WHAT YOU ARE ASKED TO DO -
Repeat, please, only the lines from the top of the data down to the line with "[166,272,230,282] BitTorrent ->"; include both of those lines.

Collected data entries:
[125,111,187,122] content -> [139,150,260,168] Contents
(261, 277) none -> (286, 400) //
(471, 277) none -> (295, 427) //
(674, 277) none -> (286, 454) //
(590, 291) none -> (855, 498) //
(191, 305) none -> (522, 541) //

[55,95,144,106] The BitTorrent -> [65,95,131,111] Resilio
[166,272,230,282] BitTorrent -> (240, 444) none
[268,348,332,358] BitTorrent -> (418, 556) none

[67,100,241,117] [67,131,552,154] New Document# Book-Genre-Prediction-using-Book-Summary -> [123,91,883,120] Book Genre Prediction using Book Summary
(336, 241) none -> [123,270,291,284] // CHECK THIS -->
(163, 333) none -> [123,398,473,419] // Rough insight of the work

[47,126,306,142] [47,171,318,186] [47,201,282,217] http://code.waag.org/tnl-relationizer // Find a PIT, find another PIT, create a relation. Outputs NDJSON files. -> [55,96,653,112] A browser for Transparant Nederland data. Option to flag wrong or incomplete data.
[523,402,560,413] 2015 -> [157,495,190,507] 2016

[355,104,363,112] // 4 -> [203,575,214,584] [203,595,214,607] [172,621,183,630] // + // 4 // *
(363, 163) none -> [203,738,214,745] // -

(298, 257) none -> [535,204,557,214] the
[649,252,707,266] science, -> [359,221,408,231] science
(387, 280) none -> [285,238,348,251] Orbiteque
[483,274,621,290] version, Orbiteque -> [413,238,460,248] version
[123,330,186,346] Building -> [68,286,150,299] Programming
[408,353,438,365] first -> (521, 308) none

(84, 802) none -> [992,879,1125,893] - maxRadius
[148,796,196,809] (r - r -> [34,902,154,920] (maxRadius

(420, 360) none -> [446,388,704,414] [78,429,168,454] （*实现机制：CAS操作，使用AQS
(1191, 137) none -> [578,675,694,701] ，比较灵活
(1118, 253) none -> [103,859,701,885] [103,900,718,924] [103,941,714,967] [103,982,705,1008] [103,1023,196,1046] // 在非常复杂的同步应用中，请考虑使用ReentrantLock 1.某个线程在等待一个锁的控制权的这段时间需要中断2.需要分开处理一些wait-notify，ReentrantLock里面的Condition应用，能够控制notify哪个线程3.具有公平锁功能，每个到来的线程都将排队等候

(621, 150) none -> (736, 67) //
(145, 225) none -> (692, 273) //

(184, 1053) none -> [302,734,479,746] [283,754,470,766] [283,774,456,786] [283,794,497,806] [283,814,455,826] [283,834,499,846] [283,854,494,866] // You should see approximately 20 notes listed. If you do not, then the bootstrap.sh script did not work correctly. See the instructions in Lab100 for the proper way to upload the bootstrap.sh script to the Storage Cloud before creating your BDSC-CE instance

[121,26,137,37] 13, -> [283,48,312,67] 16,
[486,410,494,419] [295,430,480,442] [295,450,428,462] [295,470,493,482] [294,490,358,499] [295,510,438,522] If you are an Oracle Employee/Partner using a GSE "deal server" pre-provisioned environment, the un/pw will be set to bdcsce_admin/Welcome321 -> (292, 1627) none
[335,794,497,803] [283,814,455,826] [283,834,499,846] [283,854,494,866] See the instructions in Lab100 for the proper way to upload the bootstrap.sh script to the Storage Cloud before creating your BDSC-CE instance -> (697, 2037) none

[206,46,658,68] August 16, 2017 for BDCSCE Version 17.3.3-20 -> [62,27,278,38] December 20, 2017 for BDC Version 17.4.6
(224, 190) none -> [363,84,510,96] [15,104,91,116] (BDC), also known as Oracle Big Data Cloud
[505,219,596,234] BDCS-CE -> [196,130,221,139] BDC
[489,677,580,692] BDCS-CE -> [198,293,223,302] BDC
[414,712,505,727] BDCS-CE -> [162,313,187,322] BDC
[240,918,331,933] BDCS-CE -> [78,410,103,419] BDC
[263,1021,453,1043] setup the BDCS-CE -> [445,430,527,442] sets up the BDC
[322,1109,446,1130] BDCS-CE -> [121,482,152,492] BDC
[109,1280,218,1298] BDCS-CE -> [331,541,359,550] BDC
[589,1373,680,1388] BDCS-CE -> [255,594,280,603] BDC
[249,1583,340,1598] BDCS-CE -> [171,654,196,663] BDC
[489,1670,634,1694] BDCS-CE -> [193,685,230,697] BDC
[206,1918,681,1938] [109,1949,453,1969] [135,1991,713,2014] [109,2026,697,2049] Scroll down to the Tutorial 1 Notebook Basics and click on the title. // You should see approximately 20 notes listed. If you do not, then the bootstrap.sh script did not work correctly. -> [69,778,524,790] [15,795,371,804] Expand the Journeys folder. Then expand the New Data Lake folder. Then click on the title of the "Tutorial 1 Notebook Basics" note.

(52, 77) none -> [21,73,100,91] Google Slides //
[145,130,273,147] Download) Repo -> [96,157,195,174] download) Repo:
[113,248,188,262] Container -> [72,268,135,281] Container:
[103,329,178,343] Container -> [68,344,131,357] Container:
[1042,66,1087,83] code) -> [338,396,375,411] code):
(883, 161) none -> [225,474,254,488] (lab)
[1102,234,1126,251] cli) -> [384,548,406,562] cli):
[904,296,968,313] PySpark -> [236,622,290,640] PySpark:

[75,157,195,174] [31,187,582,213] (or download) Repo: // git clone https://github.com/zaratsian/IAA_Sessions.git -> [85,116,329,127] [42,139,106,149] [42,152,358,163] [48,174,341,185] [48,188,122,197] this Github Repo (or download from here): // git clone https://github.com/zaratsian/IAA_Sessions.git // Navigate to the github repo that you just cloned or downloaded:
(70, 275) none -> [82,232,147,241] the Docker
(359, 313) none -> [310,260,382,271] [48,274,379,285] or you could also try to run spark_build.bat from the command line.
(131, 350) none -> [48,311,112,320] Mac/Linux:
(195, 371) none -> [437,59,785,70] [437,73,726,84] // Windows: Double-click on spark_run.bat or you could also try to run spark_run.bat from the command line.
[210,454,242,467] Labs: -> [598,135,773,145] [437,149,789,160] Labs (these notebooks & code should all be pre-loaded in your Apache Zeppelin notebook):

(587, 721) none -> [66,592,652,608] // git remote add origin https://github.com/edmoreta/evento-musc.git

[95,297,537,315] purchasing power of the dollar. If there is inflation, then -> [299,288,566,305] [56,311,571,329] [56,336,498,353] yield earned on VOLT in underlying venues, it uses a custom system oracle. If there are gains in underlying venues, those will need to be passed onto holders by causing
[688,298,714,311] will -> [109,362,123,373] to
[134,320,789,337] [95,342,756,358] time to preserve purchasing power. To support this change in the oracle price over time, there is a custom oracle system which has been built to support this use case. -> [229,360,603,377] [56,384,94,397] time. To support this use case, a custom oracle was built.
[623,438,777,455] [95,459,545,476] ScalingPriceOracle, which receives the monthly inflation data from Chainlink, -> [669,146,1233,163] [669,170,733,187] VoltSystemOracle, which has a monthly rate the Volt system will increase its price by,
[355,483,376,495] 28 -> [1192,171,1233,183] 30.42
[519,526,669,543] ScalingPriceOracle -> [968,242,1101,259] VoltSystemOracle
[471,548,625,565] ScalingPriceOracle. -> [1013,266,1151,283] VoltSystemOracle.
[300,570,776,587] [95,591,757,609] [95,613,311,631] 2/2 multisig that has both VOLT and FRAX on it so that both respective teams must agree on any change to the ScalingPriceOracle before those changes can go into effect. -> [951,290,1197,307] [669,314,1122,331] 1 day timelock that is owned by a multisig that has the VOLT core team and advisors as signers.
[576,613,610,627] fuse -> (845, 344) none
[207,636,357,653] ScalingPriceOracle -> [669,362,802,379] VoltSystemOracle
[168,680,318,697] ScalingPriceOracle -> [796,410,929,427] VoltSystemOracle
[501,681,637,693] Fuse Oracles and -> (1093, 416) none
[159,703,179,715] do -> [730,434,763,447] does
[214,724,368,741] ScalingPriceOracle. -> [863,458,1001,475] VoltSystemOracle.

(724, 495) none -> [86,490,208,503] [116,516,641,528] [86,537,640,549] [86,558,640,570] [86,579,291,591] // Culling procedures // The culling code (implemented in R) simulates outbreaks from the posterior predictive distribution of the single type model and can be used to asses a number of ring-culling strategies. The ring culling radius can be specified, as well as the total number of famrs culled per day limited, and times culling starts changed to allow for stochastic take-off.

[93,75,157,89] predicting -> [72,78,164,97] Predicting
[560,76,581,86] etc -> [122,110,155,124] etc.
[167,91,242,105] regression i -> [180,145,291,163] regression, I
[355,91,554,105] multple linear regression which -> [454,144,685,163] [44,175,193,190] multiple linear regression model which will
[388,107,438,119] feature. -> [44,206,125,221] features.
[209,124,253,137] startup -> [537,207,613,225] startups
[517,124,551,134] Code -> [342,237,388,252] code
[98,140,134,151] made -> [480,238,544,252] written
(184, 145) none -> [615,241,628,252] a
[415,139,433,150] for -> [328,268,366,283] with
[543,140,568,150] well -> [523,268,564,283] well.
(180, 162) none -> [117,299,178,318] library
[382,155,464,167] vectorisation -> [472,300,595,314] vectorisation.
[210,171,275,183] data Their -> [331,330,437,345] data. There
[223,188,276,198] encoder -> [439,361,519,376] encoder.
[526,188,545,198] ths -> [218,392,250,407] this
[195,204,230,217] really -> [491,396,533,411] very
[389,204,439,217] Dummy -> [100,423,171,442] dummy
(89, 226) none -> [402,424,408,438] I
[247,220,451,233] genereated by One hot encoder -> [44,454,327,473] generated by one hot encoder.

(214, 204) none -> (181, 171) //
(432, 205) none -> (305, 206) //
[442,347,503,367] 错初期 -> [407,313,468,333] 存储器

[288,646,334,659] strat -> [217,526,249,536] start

RESULT FOR THIS EXERCISE -
[125,111,187,122] content -> [139,150,260,168] Contents
(261, 277) none -> (286, 400) //
(471, 277) none -> (295, 427) //
(674, 277) none -> (286, 454) //
(590, 291) none -> (855, 498) //
(191, 305) none -> (522, 541) //

[55,95,144,106] The BitTorrent -> [65,95,131,111] Resilio
[166,272,230,282] BitTorrent -> (240, 444) none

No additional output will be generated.